Our Intelligent Virtual Humans will be capable of a broad range of interactive behaviors. They can analyze and synthesize various vocal, visual, and verbal behaviors to match or synchronize with users in real time. Voice models can be trained on individual traits like pitch and accent to create authentic voice clones, while speech-driven animation models (like Omniverse Audio2Face) ensure natural facial expressions.

However, PRESENCE doesn’t stop at dyadic (one-on-one) human-agent interactions. Our research extends to group dynamics by analyzing typical gaze and dialogue behavior patterns in group discussions. These insights will then be incorporated into our Intelligent Virtual Humans, making them capable of participating in more complex group interactions.

While our Intelligent Virtual Humans offer a high degree of realism and interaction sophistication, it’s important to note that their intelligence is narrow and tailored to specific applications. Nonetheless, PRESENCE will provide means for easy customization to various use cases to bridge the gap between narrow and general AI.

For further information on the natural interaction with Virtual Humans, stay tuned for the blog post of our project partner JRS.

What comes next?

The future of XR holds immense potential for using Intelligent Virtual Humans. PRESENCE is at the forefront of this exciting journey, leveraging innovative technology to create digital interactions that feel natural, engaging, and transformative. Whether you’re new to the world of Virtual Humans or an expert, our efforts aim to make these digital entities a versatile and powerful tool in various domains.

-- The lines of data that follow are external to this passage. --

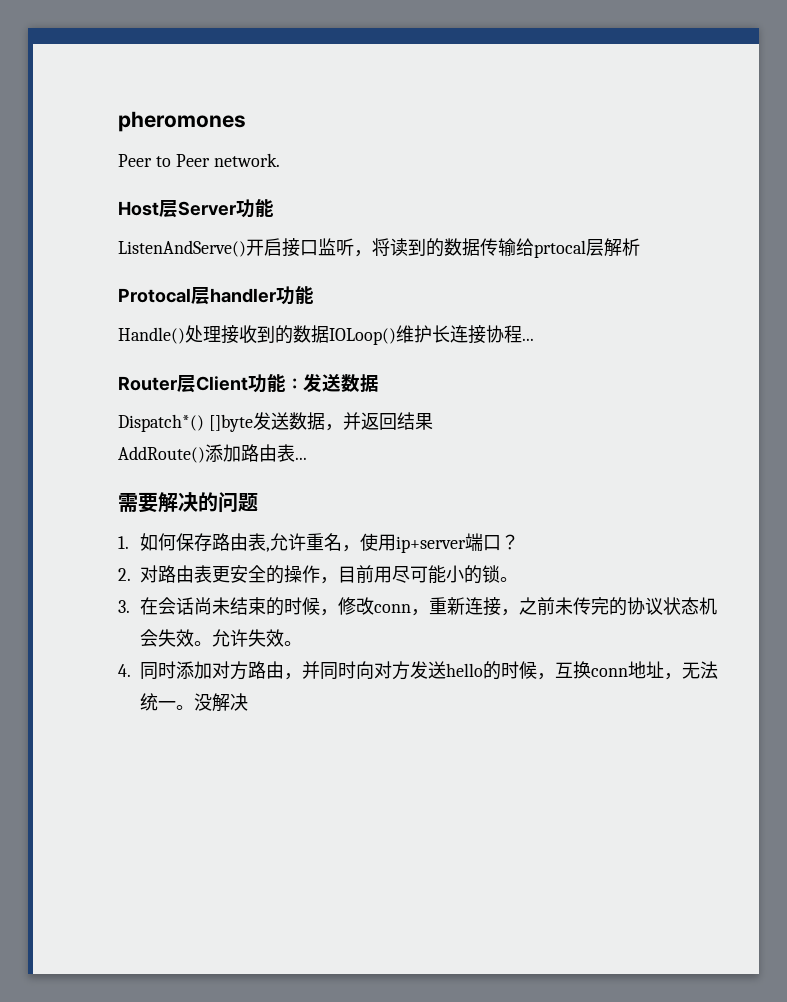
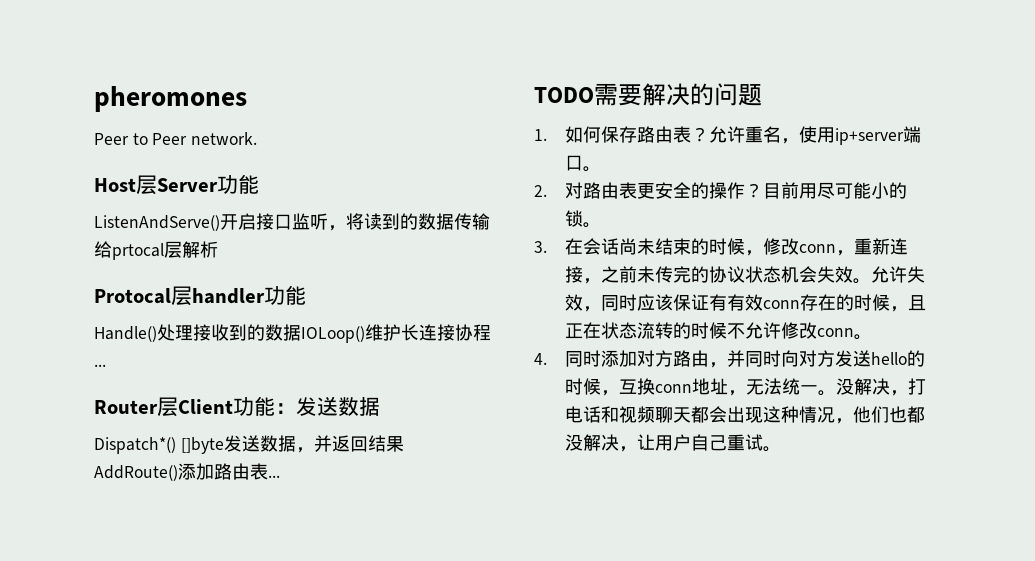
- 需要解决的问题
+ TODO需要解决的问题
- 1.如何保存路由表,允许重名，使用ip+server端口？
+ 1.如何保存路由表？允许重名，使用ip+server端口。
- 2.对路由表更安全的操作，目前用尽可能小的锁。
+ 2.对路由表更安全的操作？目前用尽可能小的锁。
- 允许失效。
+ 允许失效，同时应该保证有有效conn存在的时候，且正在状态流转的时候不允许修改conn。
- 没解决
+ 没解决，打电话和视频聊天都会出现这种情况，他们也都没解决，让用户自己重试。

Stay tuned for more updates as we continue to explore and expand the possibilities of Intelligent Virtual Humans within PRESENCE!

About the Human-Computer Interaction (HCI) group at the Universität Hamburg

The Human-Computer Interaction (HCI) group at the Universität Hamburg (UHH), headed by Prof. Dr. Frank Steinicke, is recognized for its focus and expertise on real-time interactive computer systems targeting the field of XR. Within the PRESENCE project, Frank receives support from Dr. Fariba Mostajeran and Erik Wolf, both experienced computer scientists and trained HCI experts focusing on XR technologies.

As a core partner of the PRESENCE project, the team of the HCI group is responsible for the entire project’s technical coordination, ensuring the seamless integration and effective evaluation of the project’s three technical pillars. It further contributes to the user-centered design and evaluation process of the four technical demonstrators that aim to showcase the project’s technical capabilities in professional and personal applications. As the main task, the team from the HCI group is leading the development and integration of the here-introduced Intelligent Virtual Humans within the project. The team is responsible for implementing realistic speech and facial interaction with Intelligent Virtual Humans and integrating the solutions of the above-mentioned project partners working on realistically reconstructed humanoid 3D models, physics-based animations, and advanced action recognition to ultimately realize advanced social multimodal interaction with realistic Intelligent Virtual Humans.